I'm getting used to adulthood. For several years now, there's been a slow trickle of friends from high school emailing me or otherwise contacting and making their presence known. I don't know how many years I spent trying very hard NOT to think about high school at all - probably 10 or so, until I decided to become too self absorbed with my own problems to notice that I was thinking quite often of the derelicts that I used to hang with.

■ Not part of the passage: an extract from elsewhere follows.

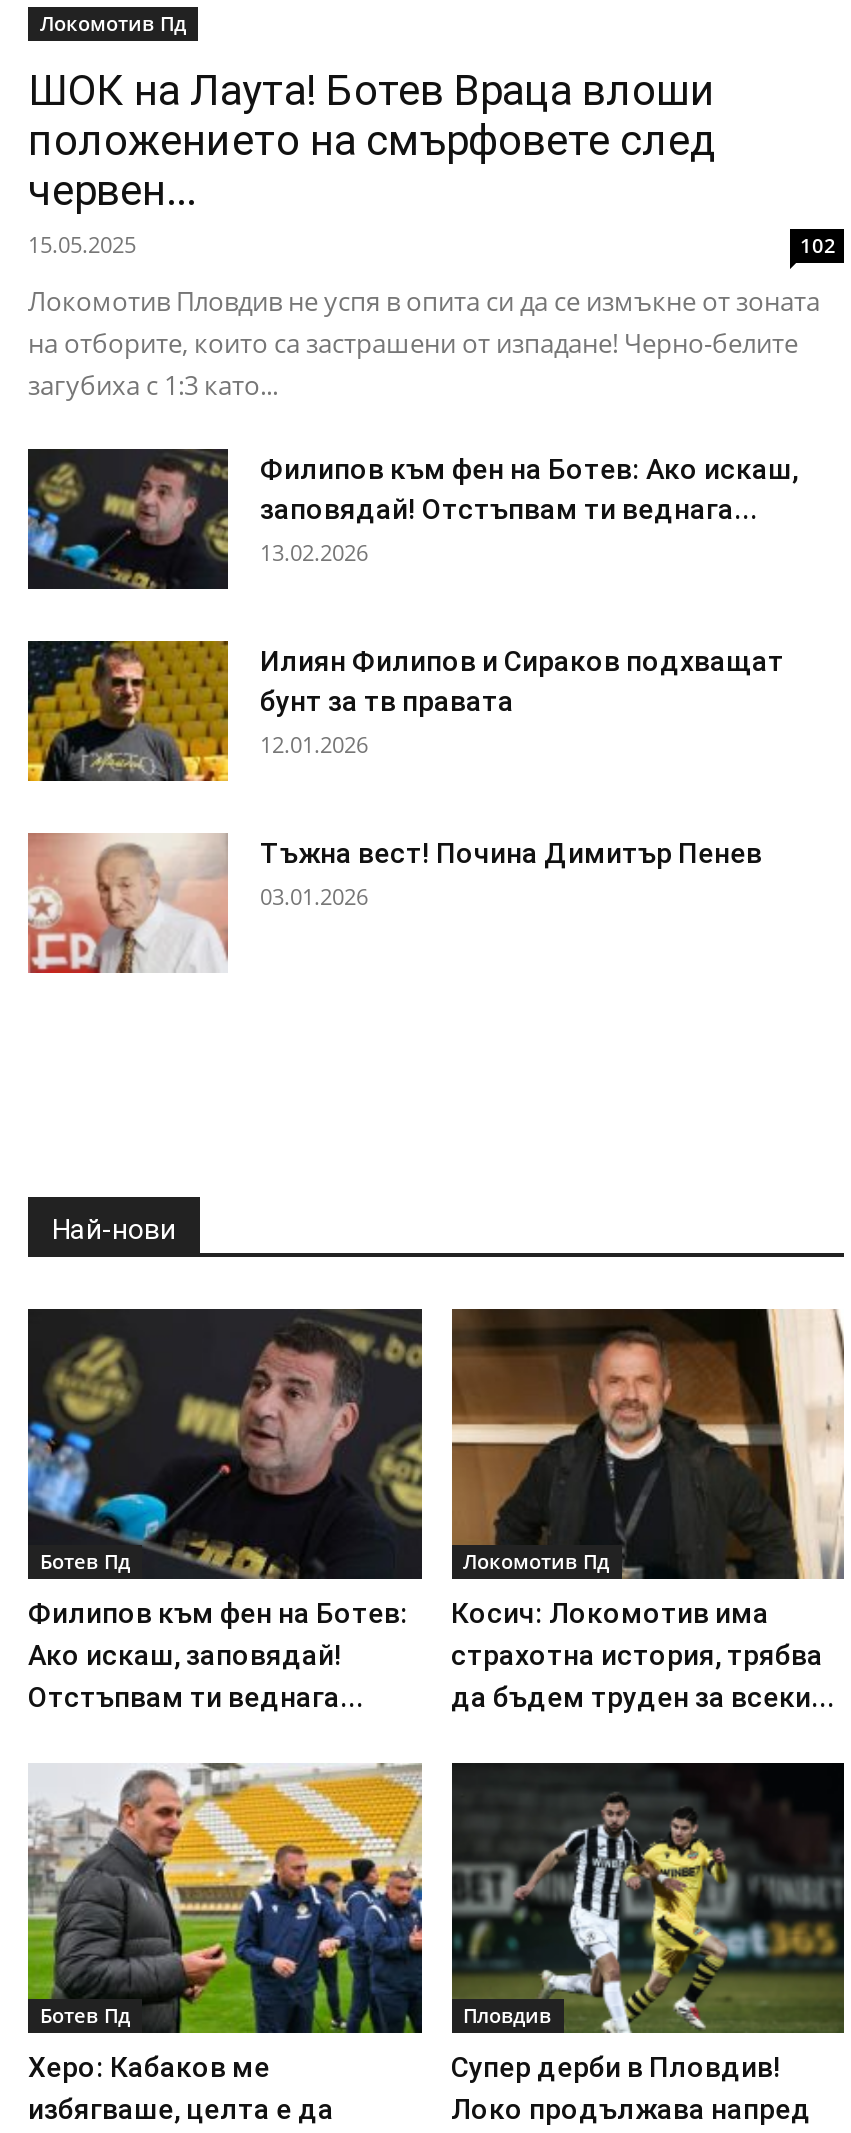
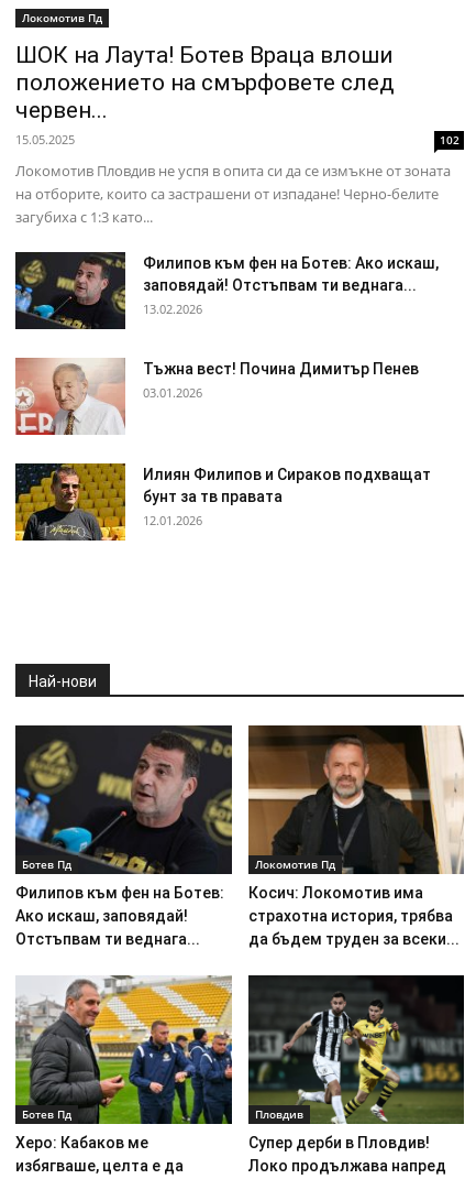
moved [24,637,784,785] -> [13,461,431,543]: [image] | Илиян Филипов и Сираков подхващат | бунт за тв правата | 12.01.2026
moved [26,831,762,975] -> [14,357,419,436]: [image] | Тъжна вест! Почина Димитър Пенев | 03.01.2026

Case in point, my buddy Ashcraft was an often homeless musician chum of mine. Kept running away from different foster homes in the town we lived in. Also was a pretty damn good guitarist and bassist - showed me how to play Stairway to Heaven + the Rush song "Limelight" when we were 15 or so. Later, we play Kiss and Judas Priest covers in an un-named band that I always called the Dogs but I think it may have been called Generation Landslide. We practiced regularly on Saturdays at 1 for the better part of 1985/86. Never had a singer though, and none of us could cut the vocal duties with our crappy puberty voices. Also in the band was guitarist L. Wallbanger and a kid drummer who - I kid you not- was a dead-ringer for the actor who played Spinal Tap's manager in the first Spinal Tap movie. (Everytime I see that movie I get the chills...) A formative time, to be sure. Guess you had to be there - probably were. I also guess that the point I was getting at is that I talked to Ashcraft on the phone after a 17-year hiatus in our friendship. You know what? People don't change. Still the same funny, cynical dude I remember from the 80's, only now programming the world for destruction by working at some multi-death corporate job in some secret state. Sounds like he's doing good, staying off the sauce and the eye-injected lsd but now addicted to the internet - you tell me which is worse.
Yawn... okay, off to my happy job - wheeeeeeeeee!!